Consider a simple example: imagine you want to discuss how a single situation has led to a number of problems, in other words, one cause leading to several effects. In a single paragraph, the first couple of sentences might focus on the cause; each of the following sentences would focus on the effects. In an extended discussion, there might be a paragraph on the cause, and a paragraph on each of the effects. Take a look at the examples of organizational patterns like these in Figure G-5. The schematic diagram of a causal discussion in Figure G-9 shows you how the extended approach would look.
Actual discussion of causes and effects is not as immediately identifiable as descriptive or process writing are. Typically, causal discussions talk about events and describe things. What makes causal discussions distinctive is the use of transitional words to indicate the causes and effects.

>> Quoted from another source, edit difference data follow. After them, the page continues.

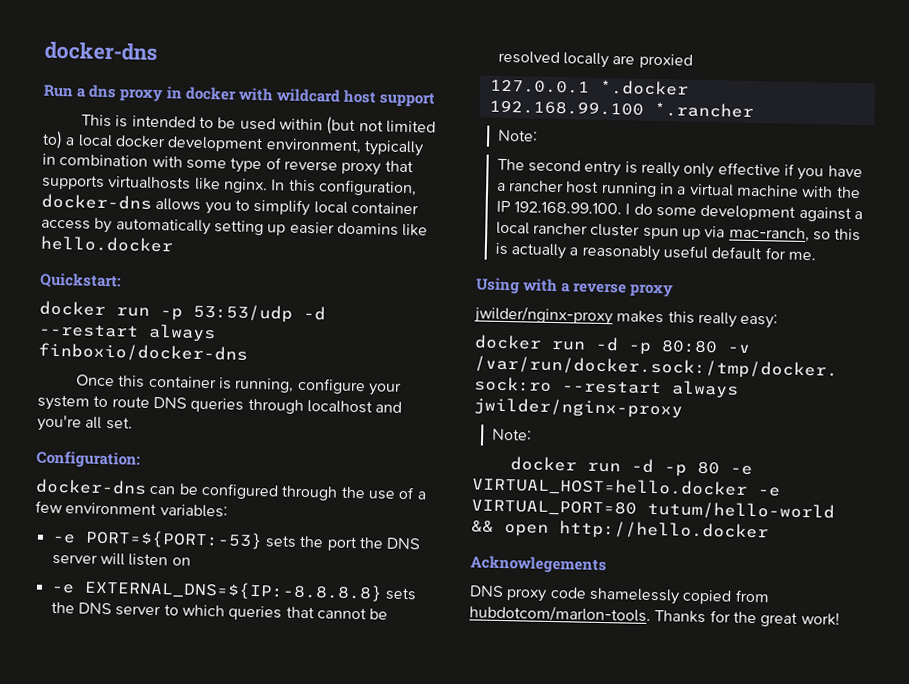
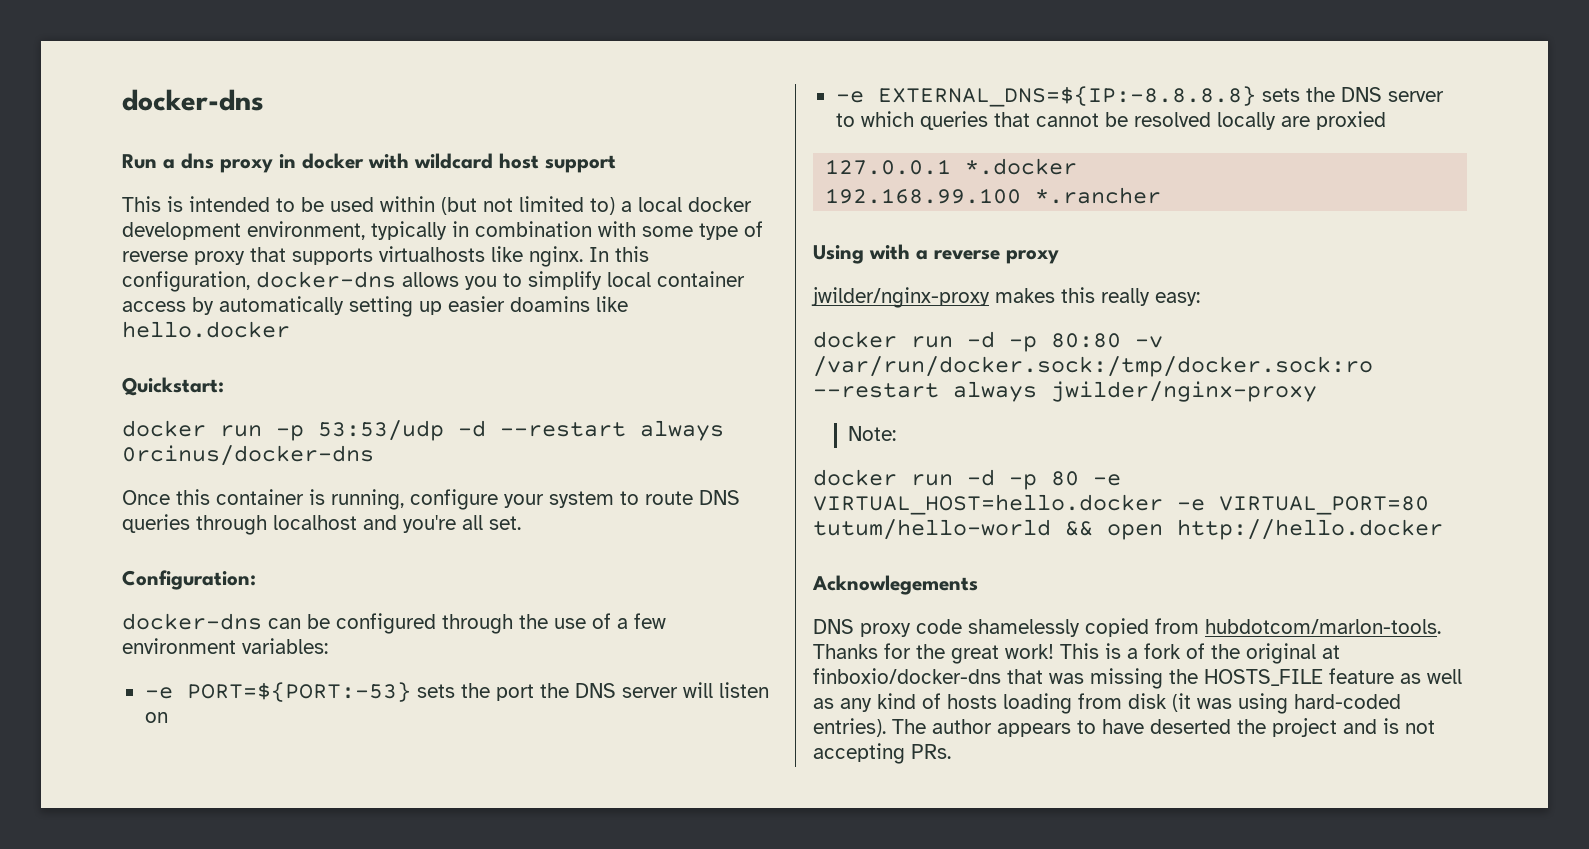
[38,342,248,363] finboxio/docker-dns -> [122,445,374,466] 0rcinus/docker-dns
[497,129,538,142] [496,158,863,181] [496,180,861,199] [495,200,864,222] [495,221,862,243] [494,242,817,262] // Note: // The second entry is really only effective if you have a rancher host running in a virtual machine with the IP 192.168.99.100. I do some development against a local rancher cluster spun up via mac-ranch, so this is actually a reasonably useful default for me. -> (1162, 195) none
(840, 619) none -> [1060,643,1340,664] [813,668,1462,689] [813,693,1401,714] [813,718,1435,737] [813,743,951,764] This is a fork of the original at finboxio/docker-dns that was missing the HOSTS_FILE feature as well as any kind of hosts loading from disk (it was using hard-coded entries). The author appears to have deserted the project and is not accepting PRs.

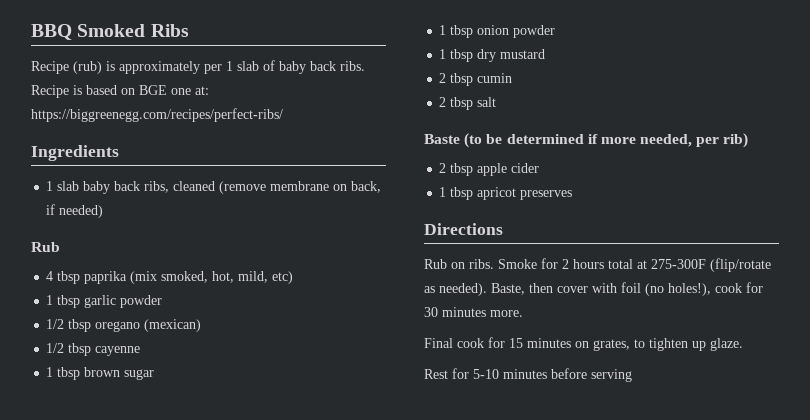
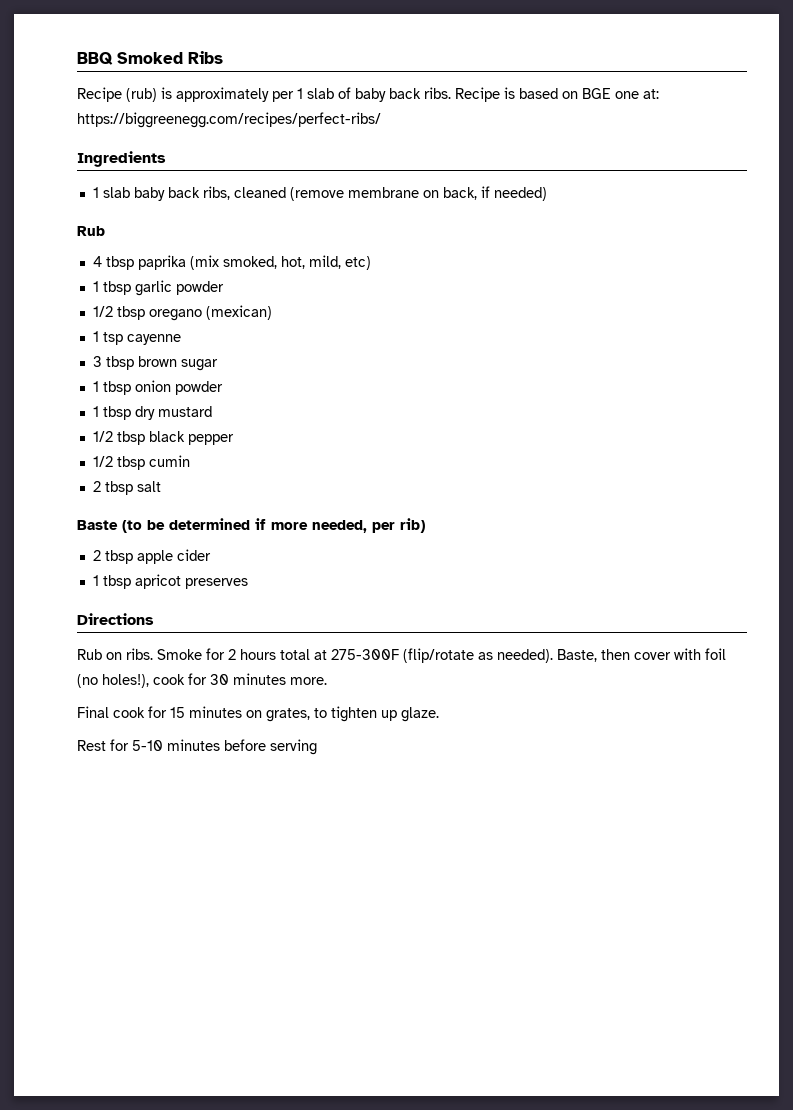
[46,343,92,356] 1/2 tbsp -> [92,331,123,345] 1 tsp
[46,367,54,377] 1 -> [92,356,102,367] 3
[439,73,447,83] 2 -> [92,431,234,445] [92,456,113,467] 1/2 tbsp black pepper // 1/2

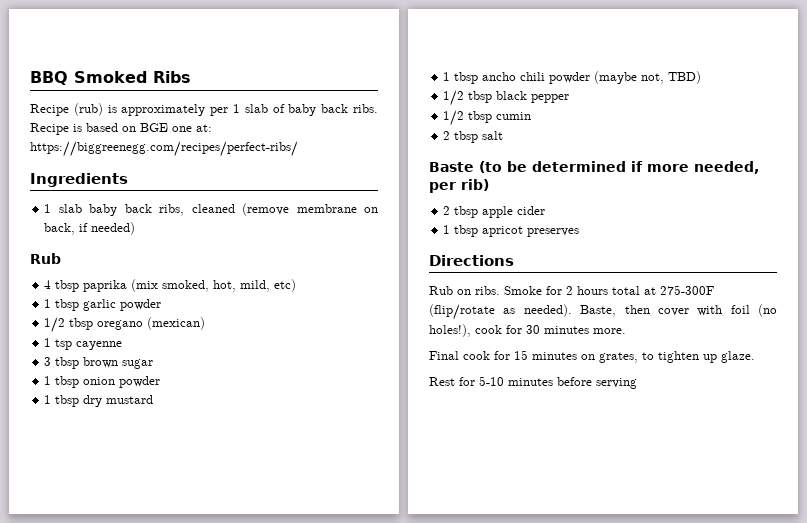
(212, 411) none -> [443,71,702,84] // 1 tbsp ancho chili powder (maybe not, TBD)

In the sentence "Increased deficit spending by the government leads to increased inflation" the verb "leads to" establishes the connection between a cause and an effect-actually, it establishes the two noun phrases as cause and effect, respectively. In this excerpt, the connective "consequently" establishes a causal link between the increasing domestic anger over the Vietnam war and Johnson's decision not to seek reelection: "Meanwhile at home, anger, hostility, and outright revolt against the war grew. Johnson, sensing he could not get reelected in this atmosphere, consequently decided against running for another term."
Figure 6 shows how heavily description can get involved in discussing causes and effects; other examples in this section show how much process discussion gets involved.
Figure 6. Description in causal discussion: to discuss the effects of the eruption of Mount St. Helen, much description has to be used.
Figure 7. Various types of cause-effect relationships. The top example involves a single cause and single effect; the middle example involves a single cause and multiple effects; the bottom example involves a sequence of causes and effects (with each effect turning into a cause).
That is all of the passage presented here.